Isabeau de Bavière
1370 - 1435
Née en 1370 à Munich dans la famille des Wittelsbach, Isabelle de Bavière est choisie en 1385 pour épouser le roi Charles VI, encore jeune et brillant souverain. Leur union, conclue à la hâte à Amiens après que Charles a été frappé par la beauté d’Isabeau lors d’une rencontre fortuite, produit douze enfants. Mais sept ans après le mariage éclate le drame qui va dominer toute sa vie : en août 1392, durant une chevauchée en forêt du Mans, Charles VI est pris d’un accès de démence furieuse, tuant plusieurs chevaliers de son entourage avant d’être maîtrisé.
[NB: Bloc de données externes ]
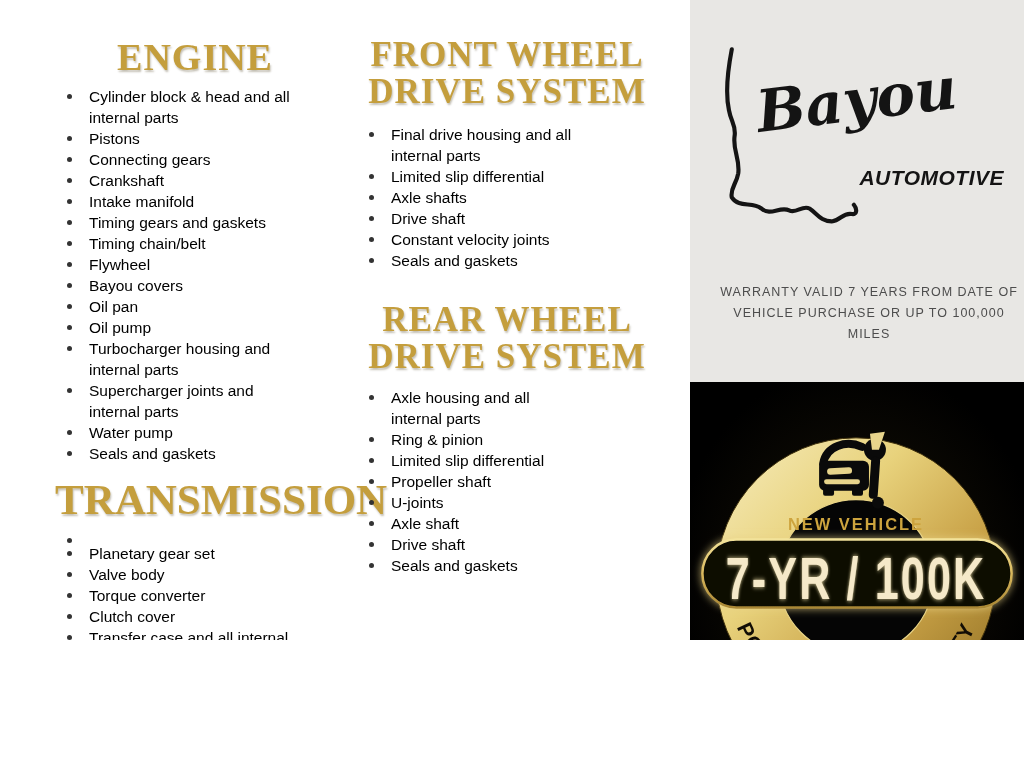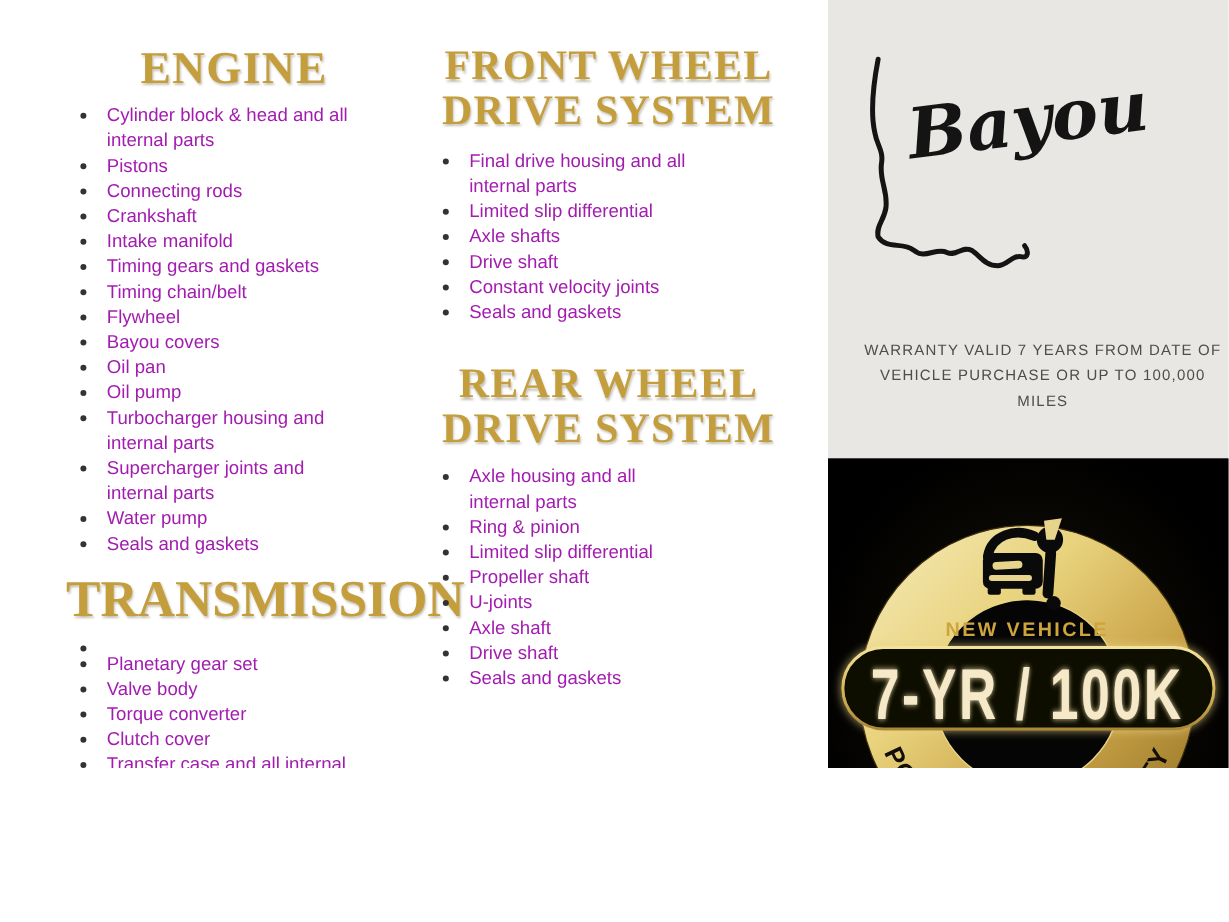--- a/index.html
+++ b/index.html
@@ -16,21 +16,21 @@
          text-shadow:1px 2px 2px rgba(60,45,10,0.30);}
   .t-engine{font-size:38px;line-height:42px;margin-bottom:8px;}
   .t-trans{font-size:43px;line-height:40px;margin-top:16px;margin-bottom:10px;letter-spacing:0px;}
   .t-fwd{font-size:35px;line-height:37px;margin-bottom:14px;}
   .t-rwd{font-size:35px;line-height:37px;margin-top:30px;margin-bottom:12px;}
 
   ul.list{list-style:none;margin:0;padding:0 0 0 12px;}
   .col2 ul.list{padding-left:17px;}
   li.item{display:flex;align-items:flex-start;}
   .dot{flex:0 0 auto;width:5px;height:5px;border-radius:50%;background:#333;margin:8px 17px 0 0;}
-  .txt{font-size:15.5px;line-height:21px;color:#a21caf;white-space:pre-line;}
+  .txt{font-size:15.5px;line-height:21px;color:#000000;white-space:pre-line;}
 
   
   .panel{position:absolute;left:690px;top:0;width:334px;height:768px;}
   .panel-gray{position:absolute;left:0;top:0;width:334px;height:382px;background:#e8e7e4;}
   .panel-black{position:absolute;left:0;top:382px;width:334px;height:383px;background:#000;}
 
   .logo{position:absolute;left:0;top:0;width:334px;height:240px;}
   .la-outline{position:absolute;left:12px;top:42px;}
   .brand-script{position:absolute;left:66px;top:66px;white-space:nowrap;
                 font-family:"DejaVu Serif",serif;font-style:italic;font-weight:700;
@@ -55,21 +55,21 @@
           <span class="dot"></span>
           <span class="txt">Cylinder block &amp; head and all
 internal parts</span>
         </li>
           <li class="item">
           <span class="dot"></span>
           <span class="txt">Pistons</span>
         </li>
           <li class="item">
           <span class="dot"></span>
-          <span class="txt">Connecting rods</span>
+          <span class="txt">Connecting gears</span>
         </li>
           <li class="item">
           <span class="dot"></span>
           <span class="txt">Crankshaft</span>
         </li>
           <li class="item">
           <span class="dot"></span>
           <span class="txt">Intake manifold</span>
         </li>
           <li class="item">
@@ -228,20 +228,21 @@
   <div class="panel">
     <div class="panel-gray">
       <div class="logo">
         <svg class="la-outline" width="165" height="185" viewBox="0 0 170 200">
           <path d="M 28 8 C 23 34 21 56 25 74 C 27 86 33 90 31 102 C 29 118 37 126 35 142
                    C 33 154 26 158 28 168 C 36 180 50 172 60 180 C 70 189 80 177 90 182
                    C 98 186 104 176 112 180 C 120 185 124 194 136 194 C 146 193 148 184 158 186
                    C 163 187 164 181 160 176" fill="none" stroke="#141414" stroke-width="4.5" stroke-linecap="round" stroke-linejoin="round"></path>
         </svg>
         <div class="brand-script">Bayou</div>
+        <div class="brand-sub">AUTOMOTIVE</div>
       </div>
       <div class="warranty-note">WARRANTY VALID 7 YEARS FROM DATE OF VEHICLE PURCHASE OR UP TO 100,000 MILES</div>
     </div>
 
     <div class="panel-black">
       <svg width="334" height="383" viewBox="0 0 334 384" xmlns="http://www.w3.org/2000/svg">
         <defs>
           <linearGradient id="goldRing" x1="0" y1="0" x2="1" y2="1">
             <stop offset="0" stop-color="#f7edbe"></stop>
             <stop offset="0.35" stop-color="#e8d27c"></stop>

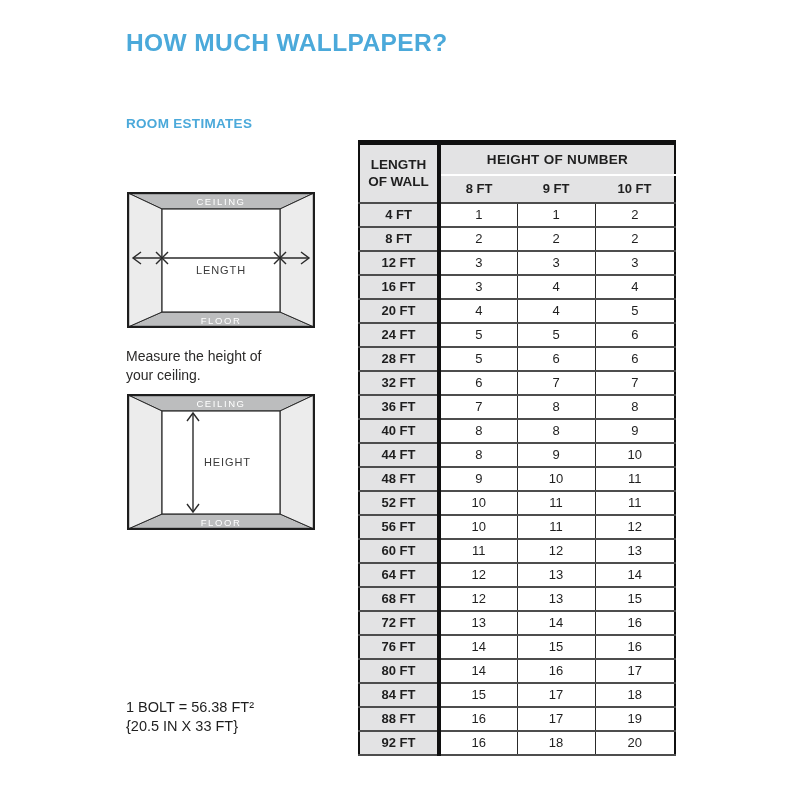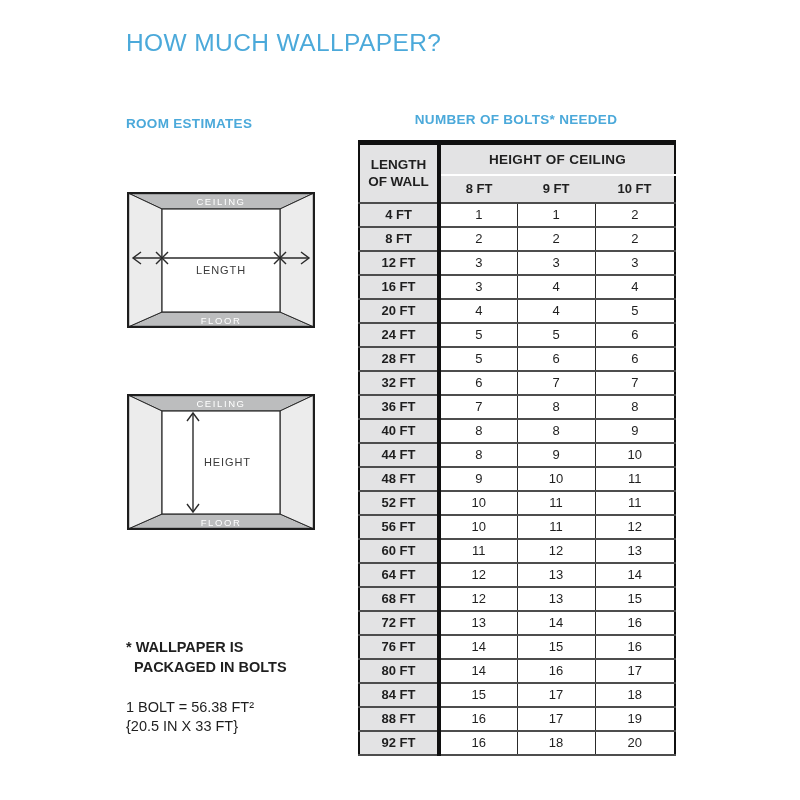--- a/index.html
+++ b/index.html
@@ -12,21 +12,21 @@
     --thick-line:#101010;
     --row-line:#4d4d4d;
   }
   *{margin:0;padding:0;box-sizing:border-box;}
   html,body{background:#fff;}
   body{font-family:"Liberation Sans","DejaVu Sans",sans-serif;color:var(--body-ink);}
   .canvas{position:relative;width:800px;height:800px;background:#ffffff;overflow:hidden;}
 
   .page-title{
     position:absolute;left:126px;top:29px;
-    font-size:24.5px;font-weight:normal;letter-spacing:.4px;
+    font-size:24.5px;font-weight:bold;letter-spacing:.4px;
     color:var(--accent-blue);
   }
   .section-heading{
     font-size:13.5px;font-weight:bold;letter-spacing:.3px;
     color:var(--accent-blue);
   }
   .left-heading{position:absolute;left:126px;top:116px;}
   .table-heading{position:absolute;left:358px;top:112px;width:316px;text-align:center;}
 
   .step{
@@ -121,60 +121,59 @@
       <polyline class="arrow" points="14,60 6,66 14,72"></polyline>
       <polyline class="arrow" points="174,60 182,66 174,72"></polyline>
       <line class="arrow" x1="29" y1="60" x2="41" y2="72"></line>
       <line class="arrow" x1="29" y1="72" x2="41" y2="60"></line>
       <line class="arrow" x1="147" y1="60" x2="159" y2="72"></line>
       <line class="arrow" x1="147" y1="72" x2="159" y2="60"></line>
     </g>
     <text class="dim-label" x="94" y="82" text-anchor="middle">LENGTH</text>
   </svg>
 
+  <p class="step step2">Measure the height of
+your ceiling.</p>
 
   <svg class="diagram diagram2" viewBox="0 0 188 136">
     <polygon class="poly ceil-fill" points="1,1 187,1 153,17 35,17"></polygon>
     <polygon class="poly ceil-fill" points="35,120 153,120 187,135 1,135"></polygon>
     <polygon class="poly wall-fill" points="1,1 35,17 35,120 1,135"></polygon>
     <polygon class="poly wall-fill" points="187,1 153,17 153,120 187,135"></polygon>
     <rect class="back-wall" x="35" y="17" width="118" height="103"></rect>
     <rect class="outer-frame" x="1" y="1" width="186" height="134"></rect>
     <text class="band-label" x="94" y="13" text-anchor="middle">CEILING</text>
     <text class="band-label" x="94" y="131.5" text-anchor="middle">FLOOR</text>
     <g>
       <line class="arrow" x1="66" y1="19" x2="66" y2="118"></line>
       <polyline class="arrow" points="60,27 66,19 72,27"></polyline>
       <polyline class="arrow" points="60,110 66,118 72,110"></polyline>
     </g>
     <text class="dim-label" x="77" y="72" text-anchor="start">HEIGHT</text>
   </svg>
 
 
-  <p class="footnote">* WALLPAPER IS
-  PACKAGED IN BOLTS</p>
 
   <p class="bolt-spec">1 BOLT = 56.38 FT²
 {20.5 IN X 33 FT}</p>
 
-  <h2 class="section-heading table-heading">NUMBER OF BOLTS* NEEDED</h2>
 
   <div class="bolt-table-wrap">
     <table class="bolt-table">
       <colgroup>
         <col class="c1">
           <col class="c2">
           <col class="c3">
           <col class="c4">
       </colgroup>
       <thead>
         <tr>
           <th class="rowspan-head" rowspan="2">LENGTH
 OF WALL</th>
-          <th class="group-head" colspan="3">HEIGHT OF CEILING</th>
+          <th class="group-head" colspan="3">HEIGHT OF NUMBER</th>
         </tr>
         <tr class="subhead-row" id="col-headers-row">
             <th>8 FT</th>
             <th>9 FT</th>
             <th>10 FT</th>
           </tr>
       </thead>
       <tbody id="table-body">
           <tr>
             <th>4 FT</th>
Cette folie récurrente, qui le plongera pendant des décennies dans de longues périodes d’incapacité totale, vide le trône de son occupant légitime et ouvre une crise politique sans précédent.
En l’absence d’un roi gouvernant, Isabeau doit naviguer entre les factions qui se disputent le pouvoir : les oncles du roi, dont le duc de Bourgogne et le duc d’Orléans, se déchirent jusqu’à l’assassinat de ce dernier en 1407 par les partisans de Jean sans Peur. La guerre civile entre Armagnacs et Bourguignons ensanglante le royaume pendant deux décennies, rendant toute gouvernance cohérente impossible. Isabeau, accusée par les Armagnacs de collusion avec les Bourguignons, est tour à tour instrumentalisée et mise à l’écart selon les rapports de force du moment. Sa réputation personnelle est également noircie par des rumeurs de liaison avec Louis d’Orléans, colportées par ses ennemis politiques et reprises sans discernement par des générations d’historiens — des accusations que l’historiographie contemporaine tend à relativiser fortement.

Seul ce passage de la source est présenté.